::: Task data

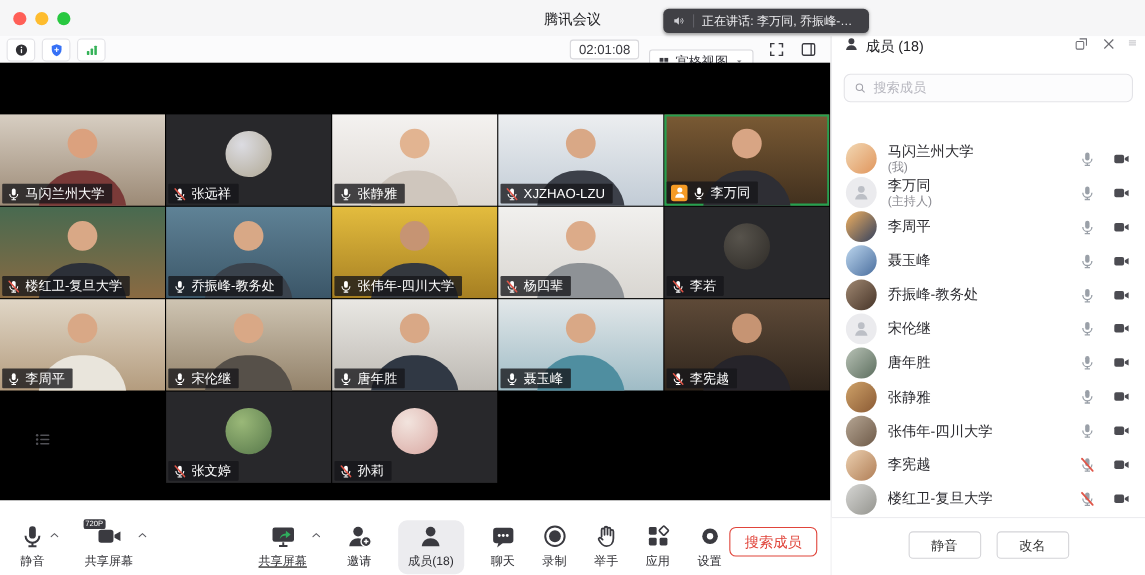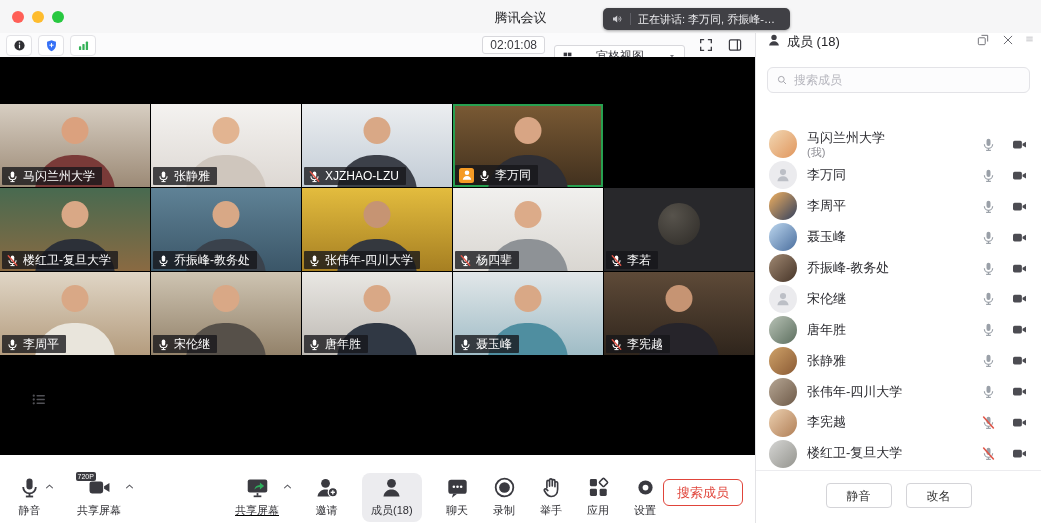"宫格视图" .view-chip { gap: 23px -> 5px }
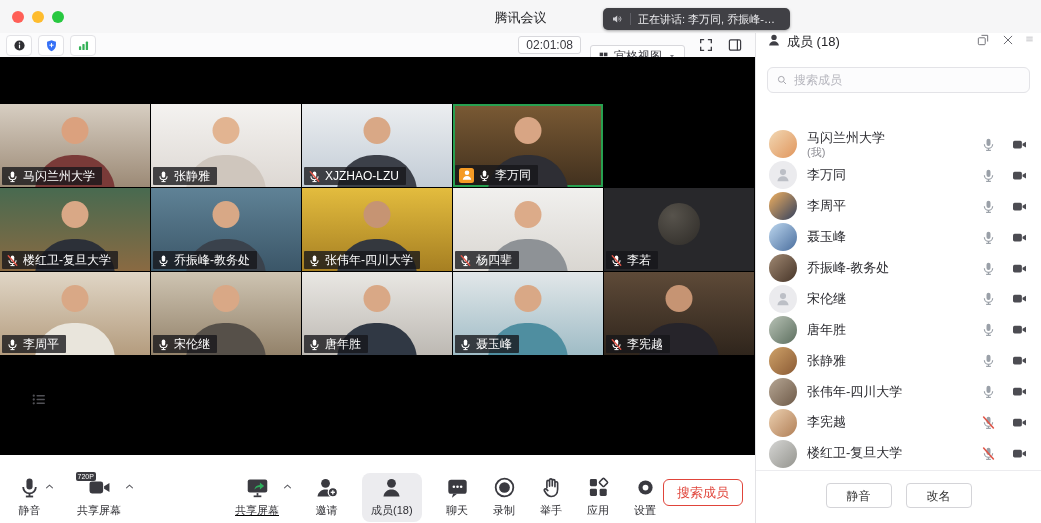"张远祥" div.tile { html: none -> <div> <div></div> <div> <span> <svg> <rect></rect> <path></path> <line></line> <line></line> <line></line> </svg> </span> <span>张远祥</span> </div> </div> }
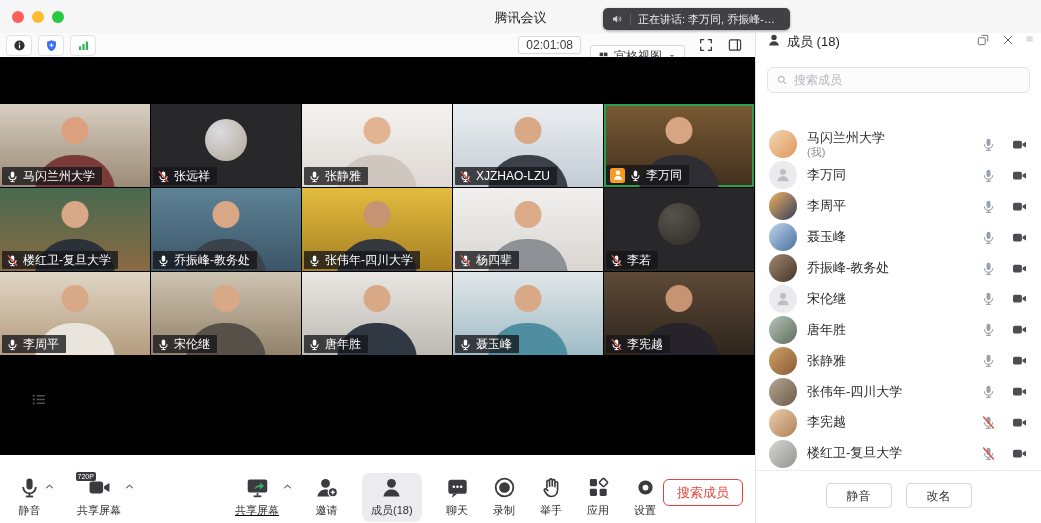"(主持人)" div.m-sub { html: none -> <div>(主持人)</div> }
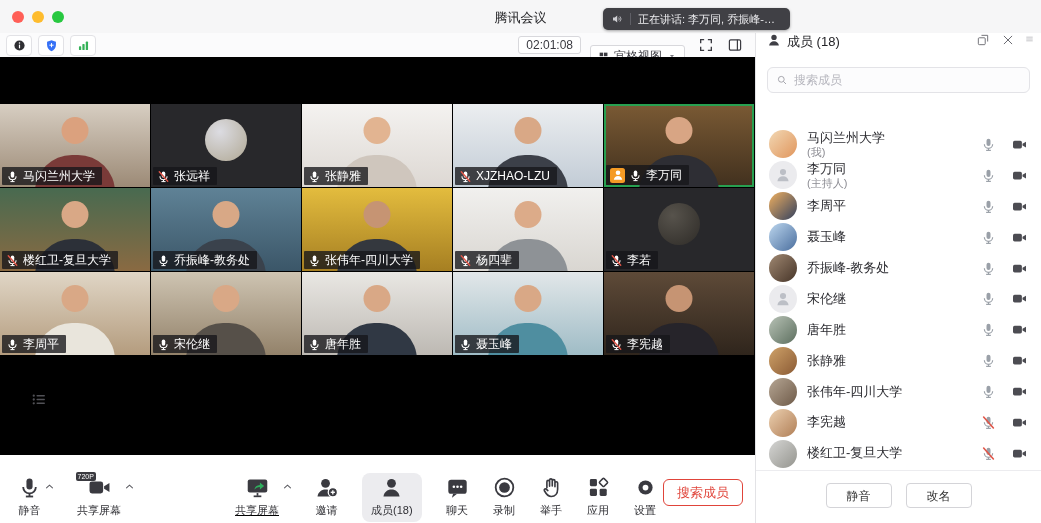"张文婷" div.tile { html: none -> <div> <div></div> <div> <span> <svg> <rect></rect> <path></path> <line></line> <line></line> <line></line> </svg> </span> <span>张文婷</span> </div> </div> }
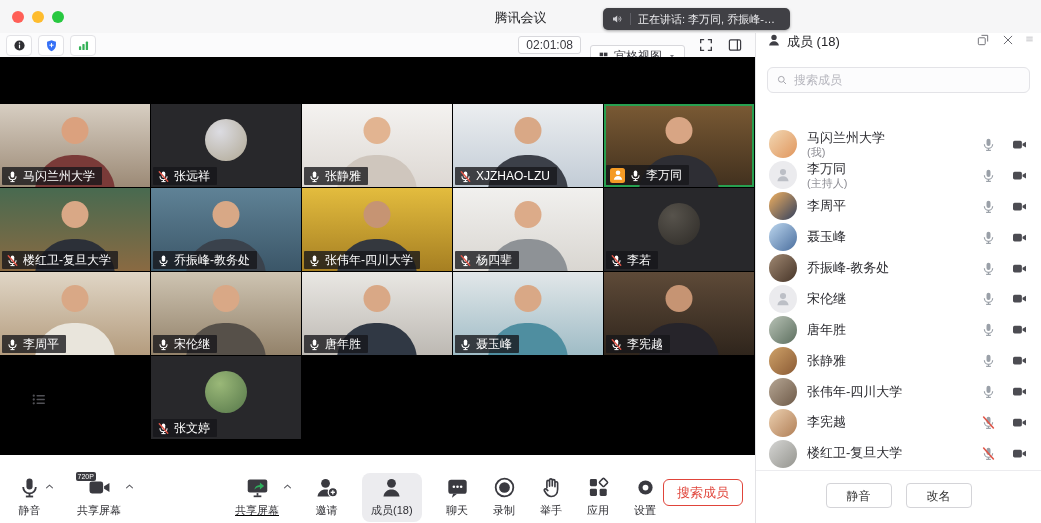"孙莉" div.tile { html: none -> <div> <div></div> <div> <span> <svg> <rect></rect> <path></path> <line></line> <line></line> <line></line> </svg> </span> <span>孙莉</span> </div> </div> }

::::::

## What you are asked to do
Output the data above exactly, beginning at its first line and ending with the line that holds "none -> <div>(主持人)</div>". Leave out the pictures and add nothing.

## Your response
"宫格视图" .view-chip { gap: 23px -> 5px }
"张远祥" div.tile { html: none -> <div> <div></div> <div> <span> <svg> <rect></rect> <path></path> <line></line> <line></line> <line></line> </svg> </span> <span>张远祥</span> </div> </div> }
"(主持人)" div.m-sub { html: none -> <div>(主持人)</div> }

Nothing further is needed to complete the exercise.